Tim is currently Professor at the School of Social Work and Director of the Centre for Inclusion and Citizenship. He has held faculty appointments at the University of Wales Swansea where he was Director of Social Work, McGill University, and was tutor in Social Policy at the London School of Economics. In 2008/9 he was the Sir Allan Sewell Visiting Fellow at Griffith University, Australia.

Prior to his academic career he worked in the field of intellectual disability in a number of roles including as Director of Policy and Programmes for the Ontario Association for Community Living and at the Community Living Society in Vancouver as a service broker working on the deinstitutionalization of provincial institutions.

He is author of numerous works on service and supports for people with intellectual disabilities, disability rights, individualized funding, history, ethics and theory. He is active in the disability rights and community living movements and is a board member of several advocacy organizations. He was a founding member of the International Association for the Scientific Study of Intellectual Disability (IASSID) Special Interest Research group on Ethics.
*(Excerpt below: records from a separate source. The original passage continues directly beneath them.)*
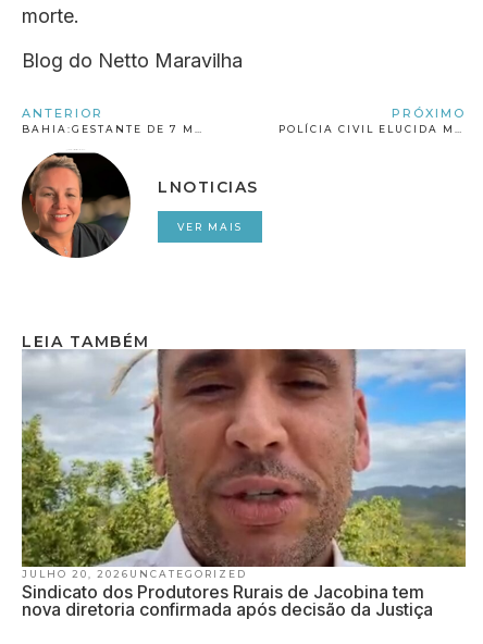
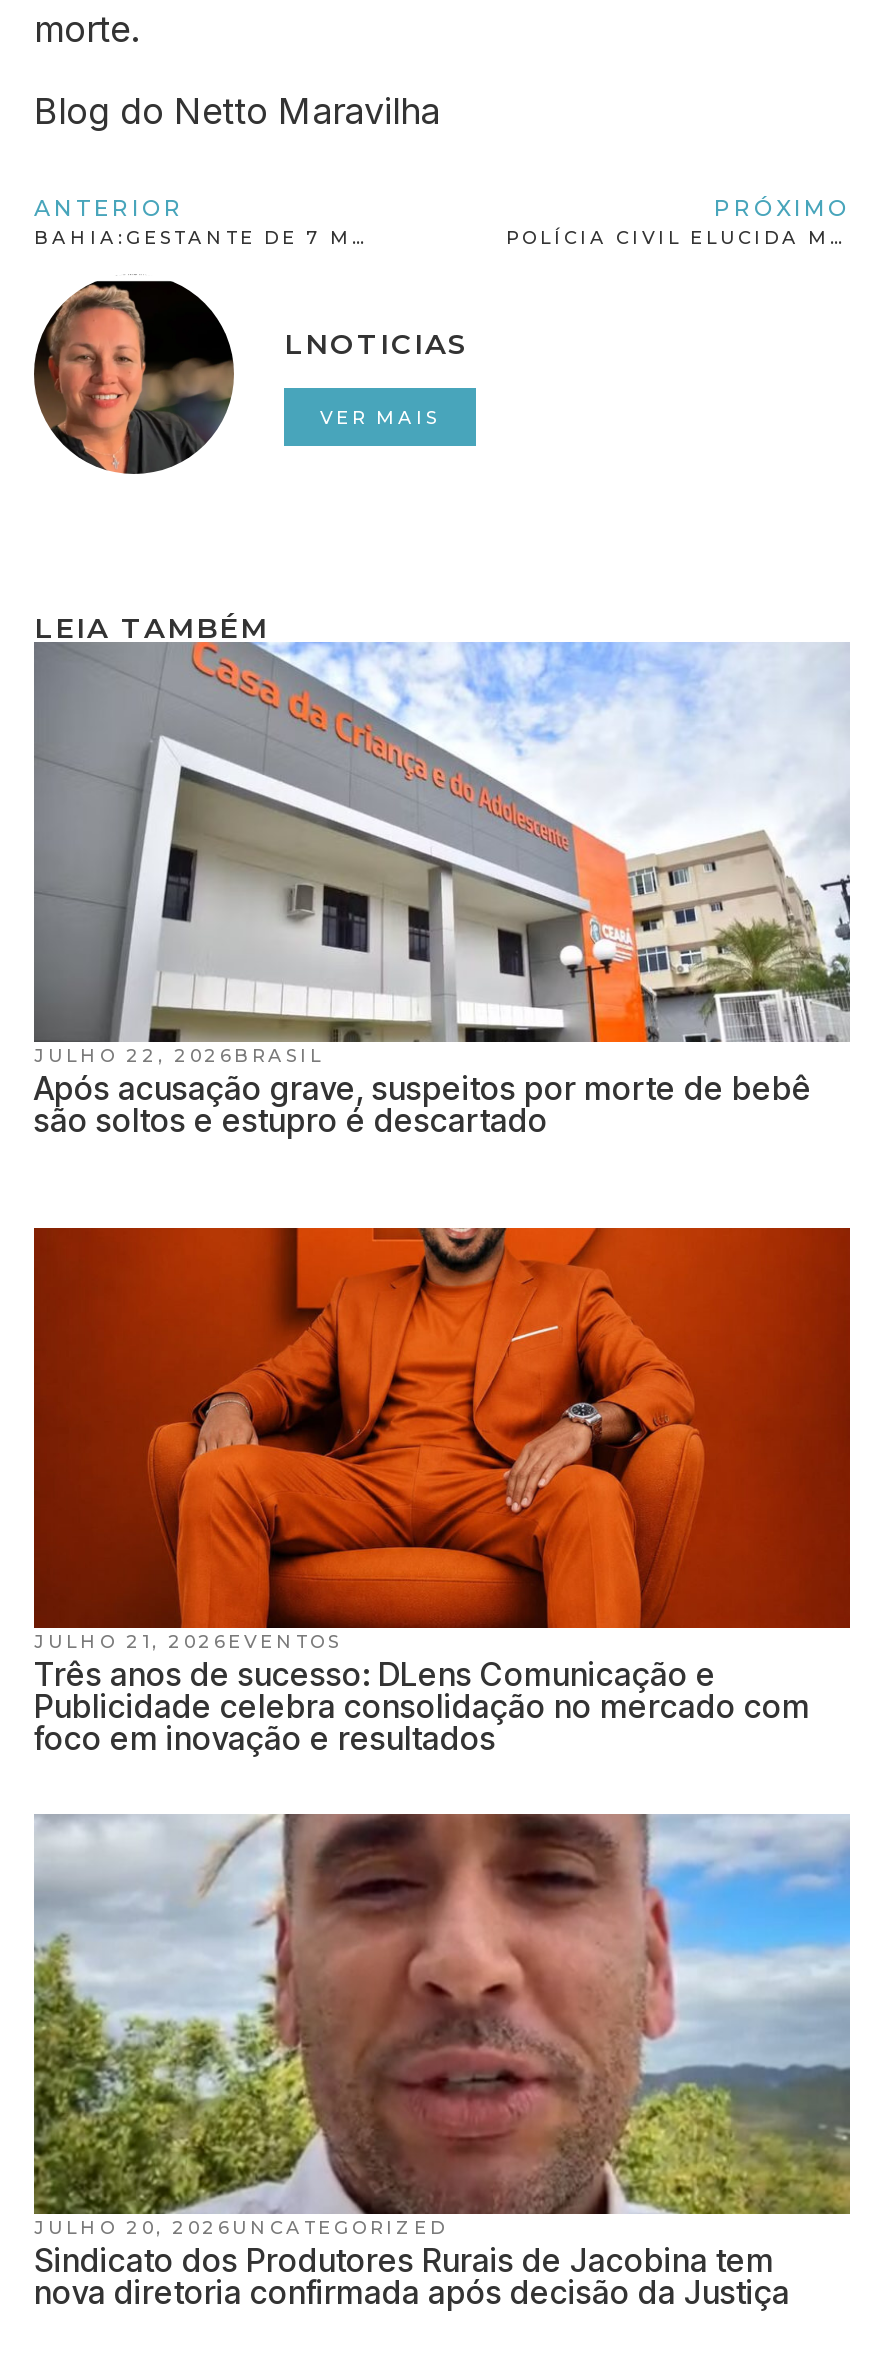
none -> [32,1226,852,1757] [image] | JULHO 21, 2026EVENTOS | Três anos de sucesso: DLens Comunicação e | Publicidade celebra consolidação no mercado com | foco em inovação e resultados
none -> [34,640,850,1139] [image] | JULHO 22, 2026BRASIL | Após acusação grave, suspeitos por morte de bebê | são soltos e estupro é descartado

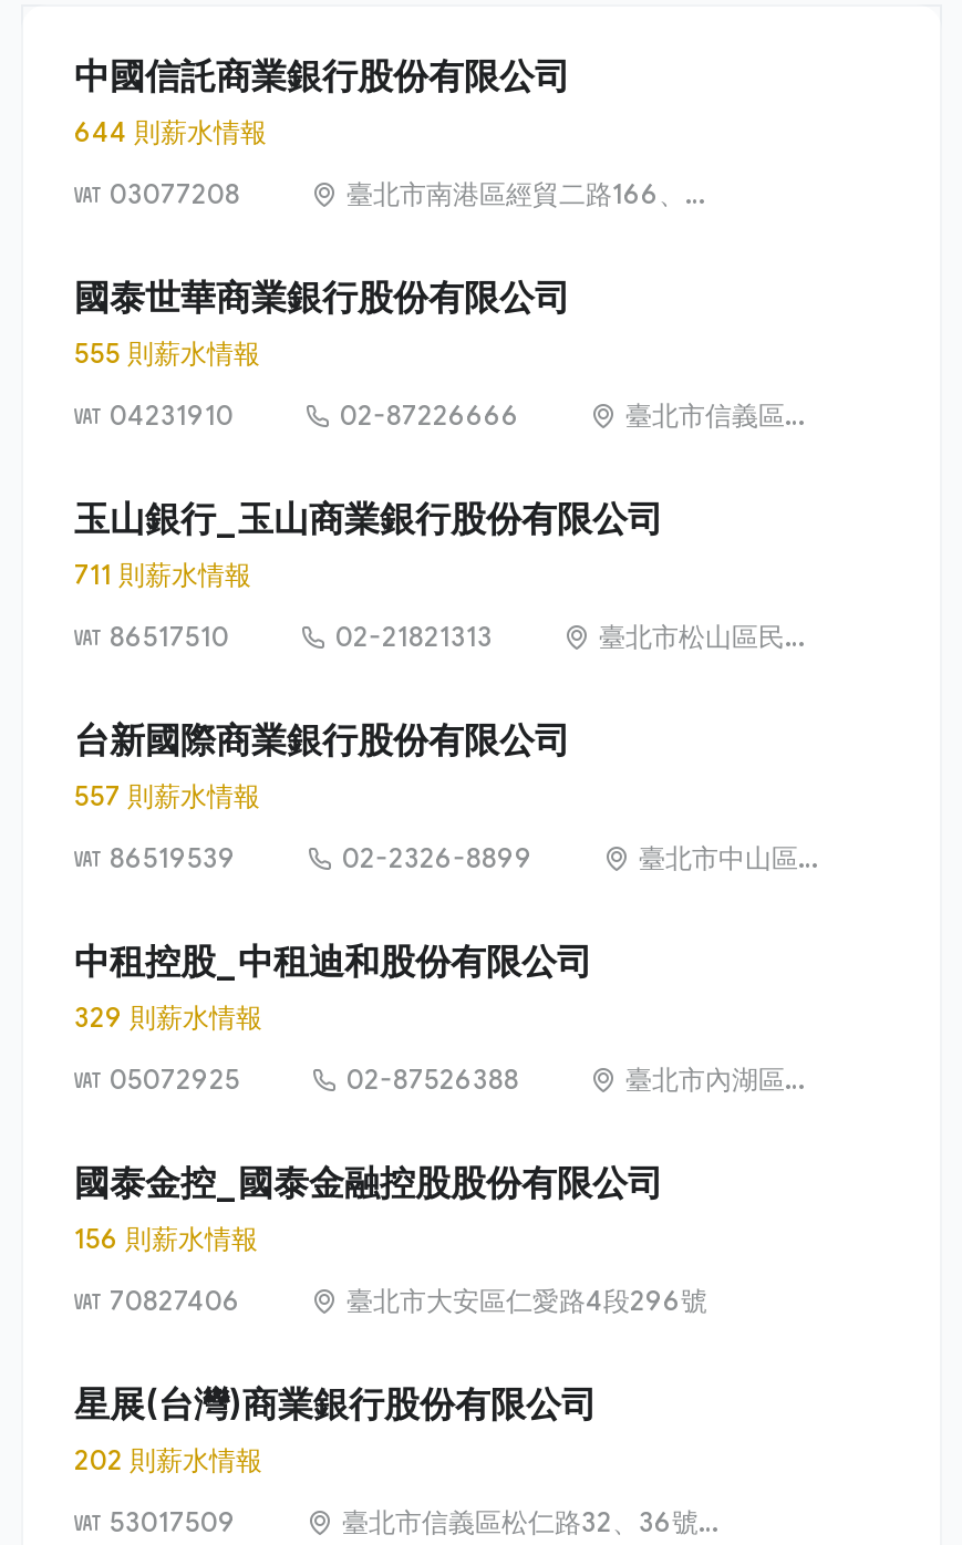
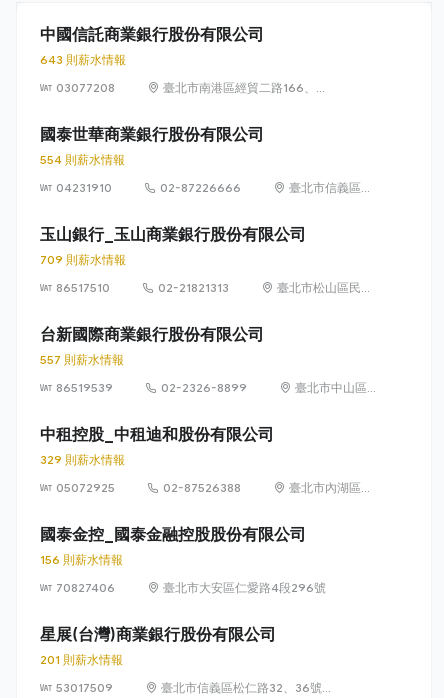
[74,115,267,149] 644 則薪水情報 -> [40,52,126,67] 643 則薪水情報
[74,337,260,370] 555 則薪水情報 -> [40,152,125,167] 554 則薪水情報
[74,558,251,591] 711 則薪水情報 -> [40,252,126,267] 709 則薪水情報
[74,1443,262,1477] 202 則薪水情報 -> [40,652,123,667] 201 則薪水情報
Tim has lectured and consulted internationally on issues of service delivery, structure, self-determination and individualized funding and other disability related topics for many years.

Primary Recipient Awards

Timothy Stainton – Exploratory Workshops – 2010
This workshop was held Apr 29 - May 1, 2011. The UN Convention on the Rights of Persons with Disabilities entered into force on May 3, 2008.  Article 12 affirms the rights of persons with disabilities to receive recognition as persons before the law and calls on State Parties to recognize that persons with disabilities enjoy legal capacity on an equal basis with others in all aspects of life and to take appropriate measures to provide access to the support they may require in exercising their legal capacity. The idea that all persons with disabilities (including those with cognitive impairments) be recognized as persons before the law and enjoy legal capacity challenges one of the fundamental tenets of western moral and legal philosophy: that moral, and by extension legal status, is dependent on having a certain level or type of reason.  In essence, Article 12 challenges the basis of law related to all those who have significant cognitive impairments, including those with dementia and those with intellectual and mental disabilities.  As this centuries-old divide between legal capacity and incapacity becomes more porous, little is understood about how to recast the criteria of moral and legal personhood and capacity.  Knowledge is lacking about appropriate legal, political, and programming responses impacting governments, the justice system, the human services, and the health, financial and legal professions.   This workshop will bring together leading national and international scholars from  Law, Disability Studies, Gerontology, Social Work, Ethics, Medicine, Psychology and Philosophy along with key civil society representatives to examine from a ‘ground up’ perspective the issues raised by Article 12.